Restoring from tape


Below are instructions for recovering files from backup tapes. This is relevant to the nightly differential backups we do in the lab, but not necessarily to the weekly full backups run in the Barnes lab.

Please contact Carl Welch with any problems or questions.

In our backup routine, several filesystems are sequentially written to a
single tape in a single backup (eg., in a single night).  The dump command
in the backup script is "ufsdump".  The appropriate command for restoring
from tape is "ufsrestore".  

The tape needs to fully rewound before doing this.  From the machine that
runs the tape drive, run the following command (don't need to be root):
UNIXprompt> mt -f /dev/rmt/0hn rewind

Let's say that we want to restore some files from the wayback:/home dump
(see the note at the bottom to determine where in a given dump a particular
filesystem is located).  Currently, this is the second filesystem dumped to
the tape.  So, if the rewound tape is in the tape drive, run the following
command from bullwinkle (or whatever machine runs the tape drive):
UNIXprompt> sudo ufsrestore ifs /dev/rmt/0hn 2
"2" because it's the second filesystem on the tape, "s" to go to the second
filesystem, "f" to do this with the "file" /dev/rmt/0hn, and "i" for an
interactive session.  Root owns ufsrestore, so it has to be run as root or
with sudo.

A ufsrestore prompt will appear.  "cd", "pwd" and "ls" work just like at
the UNIX prompt.  After the files to be restored are found, add them to the
list of files to be restored:
ufsrestore> add filename1
ufsrestore> add filename2
ufsrestore> add filename3
etc.  If a file is added by mistake, it can be removed from the list:
ufsrestore> delete filename2
After the list is complete, extract the files:
ufsrestore> extract
It may ask for a volume number -- try a 1.  It'll ask if you want to change 
the permissions -- I wouldn't.  The files will be restored in the directory 
from which ufsrestore was run in a directory structure identical to the
structure in which the files were dumped:  if restoring
/home/carl/lostfile.txt into the directory /home/carl, that file
will have the following path: /home/carl/irstuds/carl/lostfile.txt
(the directories /home/carl/irstuds and /home/carl/irstuds/carl
will be created, and the file lostfile.txt put into the latter).
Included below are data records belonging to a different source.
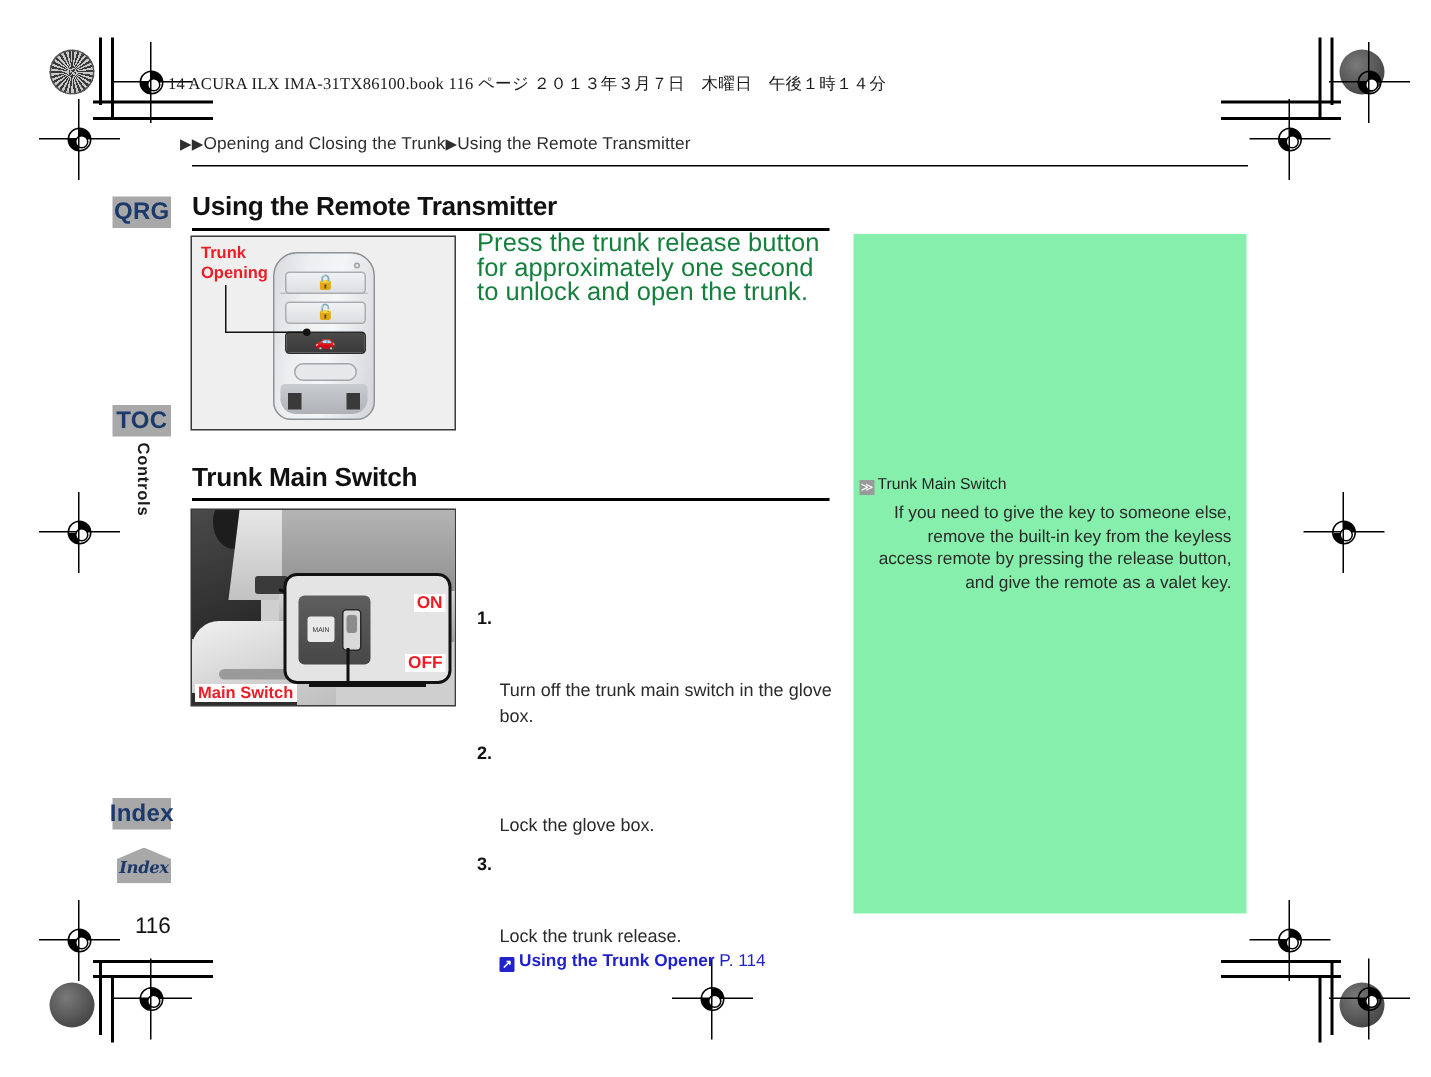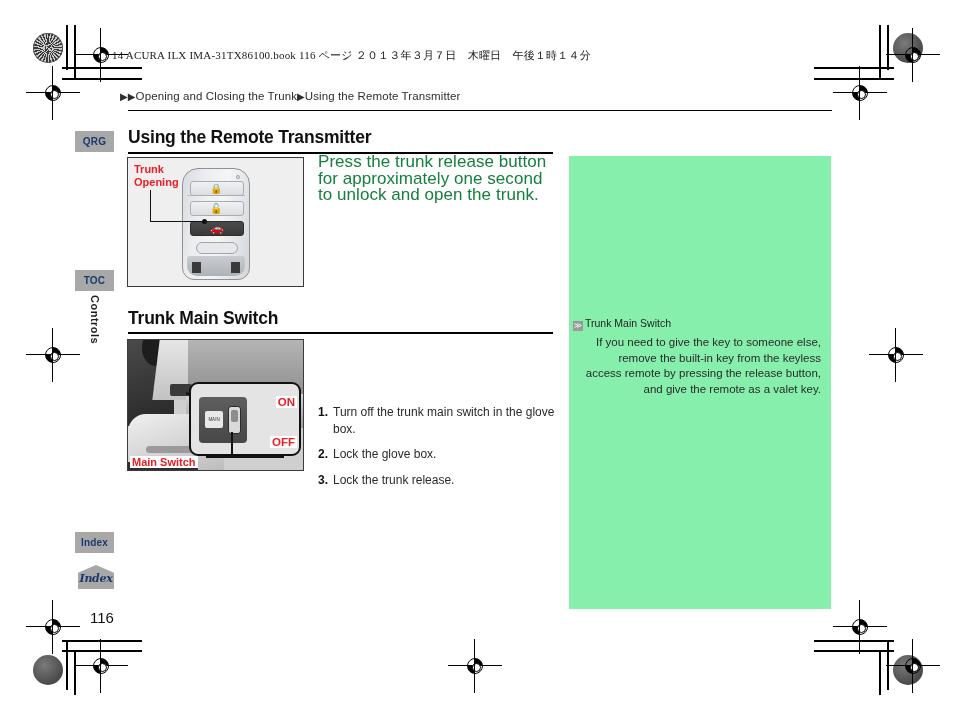"QRG" .tab { font-size: 10px -> 16px }
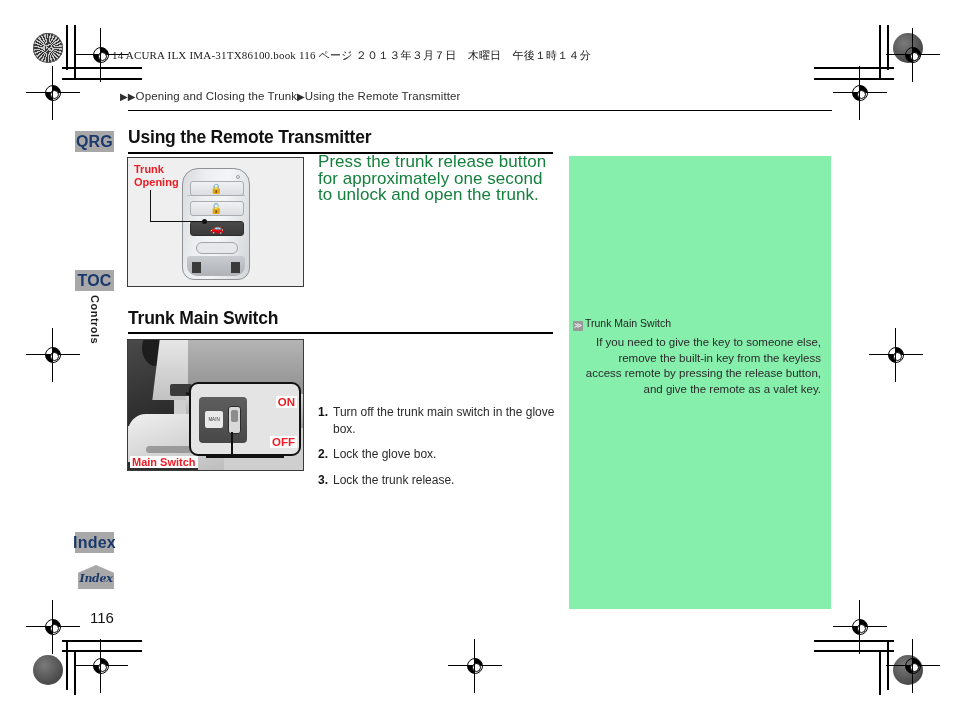"Turn off the trunk main" .step .txt { margin-top: none -> 48px }
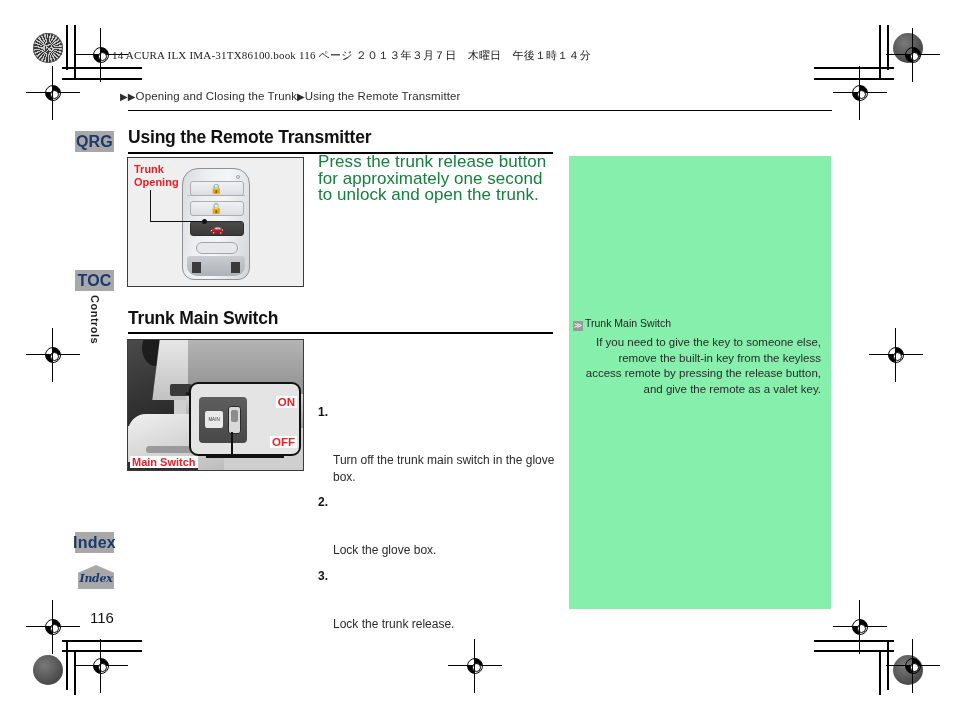"↗ Using the Trunk Opener" div.ref { html: none -> <div> <span>↗</span><span>Using the Trunk Opener</span> <span>P. 114</span> </div> }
Then end the ufsrestore session:
ufsrestore> quit



Note -- how to locate the desired filesystem dump on a backup tape:

Log files of the dumps are kept as gzipped files in
/var/spool/backups/nightly .  The files are named according to the date on
which they occurred.  For example, the dump for 10 February 2000 was logged
to the file 000210.22045.gz (the 22045 is a semi-random number: it's
actually the process ID of the dump -- not important).

Copy this file into your home directory and uncompress it (I'm assuming
that you are in your home directory when you run these commands):
UNIXprompt> cp /var/spool/backups/nightly/000210.22045.gz .
(that period at the end IS necessary)
UNIXprompt> gunzip 000210.22045.gz
This will create a text file called 000210.22045 which is the log of the
dump which happened around 3 am on Thursday 10 February 2000.  View the
contents of this file to determine at what point in the dump sequence the
desired filesystem was backed up to tape.  The first _successfully dumped_
filesystem is "1", the second is "2", etc.  Occasionally, a problem will
occur during a dump, and something like "THE ENTIRE DUMP IS ABORTED" will
appear in that section of the dump log.  Skip these in your counting when
trying to locate the filesystem you want.